Em 9 de abril deste ano, Santrich foi preso sob a acusação de seguir traficando drogas e cometendo extorsões após a assinatura do tratado.
No mesmo mês, um tribunal de Nova York o considerou culpado por tentar fazer entrar dez toneladas de cocaína no país. O governo dos Estados Unidos solicitou a sua extradição.
"Se sou eleito, o senhor Santrich será imediatamente extraditado", afirmou o direitista Iván Duque, crítico ao acordo com as Farc e líder nas pesquisas eleitorais.
Desde a detenção de Santrich, Duque viu aumentar sua vantagem sobre o segundo colocado, o esquerdista Gustavo Petro.
Ex-integrante da guerrilha urbana M-19, Petro defende um julgamento pelo Tribunal Especial para ex-guerrilheiros antes que seja permitida a saída do preso do país. É o que também pleiteia o próprio Santrich.
O presidente Juan Manuel Santos considera que, por envolver um crime cometido depois do acordo, o caso deve ser decidido por um tribunal comum, e não pelas cortes criadas para acolher as ações dos que aderiram ao tratado.
Caso o pedido de transferência do detento para os EUA seja aceito, Santos já avisou: "Minha mão não tremerá ao assinar sua extradição".
A situação jurídica de Santrich na Colômbia, no entanto, tem outro complicador: ele é um dos dez parlamentares eleitos pela Farc na eleição legislativa de março e teria de ter seu foro privilegiado revogado.
"Estão rasgando em pedacinhos o acordo, não estão cumprindo seus deveres conosco. Agora querem desbancar um congressista nosso e extraditá-lo como se fazia nos anos 1980 [época dos cartéis de drogas]", diz um dos líderes da guerrilha, Iván Márquez.
Ele também afirmou que o Estado não vem garantindo a proteção a ex-integrantes do grupo, conforme acordado, já que não foi capaz de evitar o assassinato de 40 combatentes por bandos rivais.
"Eu sabia que isso iria acontecer. Esse acordo era apenas para que se baixasse o controle sobre eles. Os que sempre lucraram com o tráfico vão continuar fazendo isso enquanto puderem", afirma o comerciante Arturo Leguía. "O que não dá é que, ainda por cima, os aguentamos no Congresso escrevendo nossas leis."
Duas jovens que faziam compras no estabelecimento discordaram do lojista: "Acabou a guerra, há menos mortos, há menos medo. É um preço que temos que pagar".

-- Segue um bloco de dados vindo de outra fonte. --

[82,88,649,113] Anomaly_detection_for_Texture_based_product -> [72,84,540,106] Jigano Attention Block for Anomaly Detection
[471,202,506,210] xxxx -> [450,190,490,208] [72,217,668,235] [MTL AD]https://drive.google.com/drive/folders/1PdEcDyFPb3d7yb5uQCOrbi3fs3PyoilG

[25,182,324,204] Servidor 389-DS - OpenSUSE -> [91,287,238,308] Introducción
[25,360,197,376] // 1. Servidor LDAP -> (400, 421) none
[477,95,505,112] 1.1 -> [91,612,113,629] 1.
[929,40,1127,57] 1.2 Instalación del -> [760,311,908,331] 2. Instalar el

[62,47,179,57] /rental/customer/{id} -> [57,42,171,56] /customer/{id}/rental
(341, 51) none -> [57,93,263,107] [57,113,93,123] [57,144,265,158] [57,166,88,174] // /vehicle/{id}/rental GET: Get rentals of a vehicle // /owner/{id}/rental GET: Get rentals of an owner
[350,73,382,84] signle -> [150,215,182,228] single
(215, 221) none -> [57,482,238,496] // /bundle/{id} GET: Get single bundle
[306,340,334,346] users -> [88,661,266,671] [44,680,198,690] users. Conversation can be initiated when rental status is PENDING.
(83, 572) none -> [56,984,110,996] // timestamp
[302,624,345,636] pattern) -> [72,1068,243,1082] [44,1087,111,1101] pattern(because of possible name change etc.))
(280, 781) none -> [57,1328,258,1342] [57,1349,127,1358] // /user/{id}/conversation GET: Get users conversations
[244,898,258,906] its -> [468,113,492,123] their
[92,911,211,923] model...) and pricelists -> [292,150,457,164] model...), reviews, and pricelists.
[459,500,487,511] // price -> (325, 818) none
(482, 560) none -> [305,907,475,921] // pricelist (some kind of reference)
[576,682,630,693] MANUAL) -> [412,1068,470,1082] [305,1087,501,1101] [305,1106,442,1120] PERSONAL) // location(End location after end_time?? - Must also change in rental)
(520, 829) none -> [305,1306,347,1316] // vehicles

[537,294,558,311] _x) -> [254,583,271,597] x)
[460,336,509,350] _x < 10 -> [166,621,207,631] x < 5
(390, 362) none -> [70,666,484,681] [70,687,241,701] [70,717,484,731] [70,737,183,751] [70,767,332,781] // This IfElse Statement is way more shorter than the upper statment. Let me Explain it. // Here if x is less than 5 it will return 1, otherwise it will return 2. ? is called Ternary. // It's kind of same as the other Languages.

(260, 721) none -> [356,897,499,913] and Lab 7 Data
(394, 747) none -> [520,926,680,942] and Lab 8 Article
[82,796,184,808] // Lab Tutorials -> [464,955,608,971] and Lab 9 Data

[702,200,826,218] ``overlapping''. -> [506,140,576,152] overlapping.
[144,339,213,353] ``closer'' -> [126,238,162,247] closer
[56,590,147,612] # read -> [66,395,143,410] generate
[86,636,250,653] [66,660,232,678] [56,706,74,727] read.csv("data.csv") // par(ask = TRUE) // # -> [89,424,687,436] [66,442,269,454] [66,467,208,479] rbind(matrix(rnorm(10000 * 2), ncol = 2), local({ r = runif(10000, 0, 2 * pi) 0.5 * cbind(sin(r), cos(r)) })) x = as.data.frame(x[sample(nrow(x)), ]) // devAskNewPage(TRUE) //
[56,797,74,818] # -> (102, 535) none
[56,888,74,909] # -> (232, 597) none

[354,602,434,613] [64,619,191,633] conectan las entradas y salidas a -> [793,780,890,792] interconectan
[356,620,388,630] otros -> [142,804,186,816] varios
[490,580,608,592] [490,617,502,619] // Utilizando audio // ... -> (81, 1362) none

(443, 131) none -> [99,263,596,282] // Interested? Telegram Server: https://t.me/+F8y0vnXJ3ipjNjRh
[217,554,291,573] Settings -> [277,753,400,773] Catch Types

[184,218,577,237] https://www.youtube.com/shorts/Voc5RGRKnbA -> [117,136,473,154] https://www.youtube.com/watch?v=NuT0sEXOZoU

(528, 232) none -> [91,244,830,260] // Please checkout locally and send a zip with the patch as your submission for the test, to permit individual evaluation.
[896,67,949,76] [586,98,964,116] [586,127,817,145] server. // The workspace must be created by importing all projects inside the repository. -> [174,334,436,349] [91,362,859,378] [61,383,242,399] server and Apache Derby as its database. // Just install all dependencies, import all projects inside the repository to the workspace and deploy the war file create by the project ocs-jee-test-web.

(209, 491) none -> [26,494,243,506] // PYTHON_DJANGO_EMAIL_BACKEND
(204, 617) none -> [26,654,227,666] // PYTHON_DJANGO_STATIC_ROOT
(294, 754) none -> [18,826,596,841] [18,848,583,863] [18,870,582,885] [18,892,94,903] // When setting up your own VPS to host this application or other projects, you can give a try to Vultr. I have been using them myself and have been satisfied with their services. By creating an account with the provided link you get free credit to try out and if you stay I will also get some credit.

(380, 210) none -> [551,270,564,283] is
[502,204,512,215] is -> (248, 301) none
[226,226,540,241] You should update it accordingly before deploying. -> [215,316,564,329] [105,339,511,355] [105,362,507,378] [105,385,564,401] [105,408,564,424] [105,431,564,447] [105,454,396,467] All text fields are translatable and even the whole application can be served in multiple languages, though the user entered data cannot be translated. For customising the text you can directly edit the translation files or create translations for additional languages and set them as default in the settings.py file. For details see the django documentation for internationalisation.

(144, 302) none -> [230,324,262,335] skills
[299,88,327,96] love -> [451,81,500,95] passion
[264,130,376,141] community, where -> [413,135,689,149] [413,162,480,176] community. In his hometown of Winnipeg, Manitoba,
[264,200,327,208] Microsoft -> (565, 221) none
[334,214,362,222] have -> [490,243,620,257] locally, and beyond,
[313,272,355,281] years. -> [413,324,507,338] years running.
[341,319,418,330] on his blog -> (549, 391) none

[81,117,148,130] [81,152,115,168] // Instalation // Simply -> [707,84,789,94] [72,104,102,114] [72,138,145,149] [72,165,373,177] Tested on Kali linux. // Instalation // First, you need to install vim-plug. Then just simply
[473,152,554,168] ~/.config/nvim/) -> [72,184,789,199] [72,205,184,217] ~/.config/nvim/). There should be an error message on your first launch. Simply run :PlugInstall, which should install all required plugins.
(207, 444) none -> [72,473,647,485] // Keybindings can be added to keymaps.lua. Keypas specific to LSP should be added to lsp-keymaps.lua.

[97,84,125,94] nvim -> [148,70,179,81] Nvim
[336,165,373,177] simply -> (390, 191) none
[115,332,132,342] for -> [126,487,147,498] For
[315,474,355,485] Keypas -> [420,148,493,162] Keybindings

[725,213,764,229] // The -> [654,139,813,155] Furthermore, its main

Já Victor Currea-Lugo, da Universidad Nacional, especialista nos processos de paz colombianos, disse que o acordo que o governo fez com as Farc (então Forças Armadas Revolucionárias da Colômbia) e o que agora quer fazer com o ELN (Exército de Libertação Nacional) incorrem no mesmo erro.
"Eles são bons para os líderes, que garantem sua imunidade, seu espaço no Congresso e, se são discretos, coisa que Santrich não foi, podem continuar com seus negócios", afirmou. "Preocupam-me menos esses casos mais midiáticos do que a inserção dos guerrilheiros de gamas mais baixas, que estão sofrendo muito preconceito e a quem os programas para estudar e trabalhar ainda não atendem perfeitamente, apesar de a maioria ter recebido anistia por parte dos tribunais de paz."
O pesquisador, porém, acredita ser importante não deixar de lado os avanços que o acordo trouxe, pois esses demonstram que "o diálogo vale a pena" e que representa a única saída para anos de conflito.
"Os assassinatos baixaram muito, o hospital militar, que vivia apinhado de feridos, hoje está quase vazio. Tivemos uma eleição legislativa tranquila, e a do próximo domingo também será. Perder a crença no diálogo é tudo o que não nos pode acontecer. Espero que o caso Santrich, apesar do furor midiático de agora, seja visto como algo isolado no futuro", conclui. Com informações da Folhapress.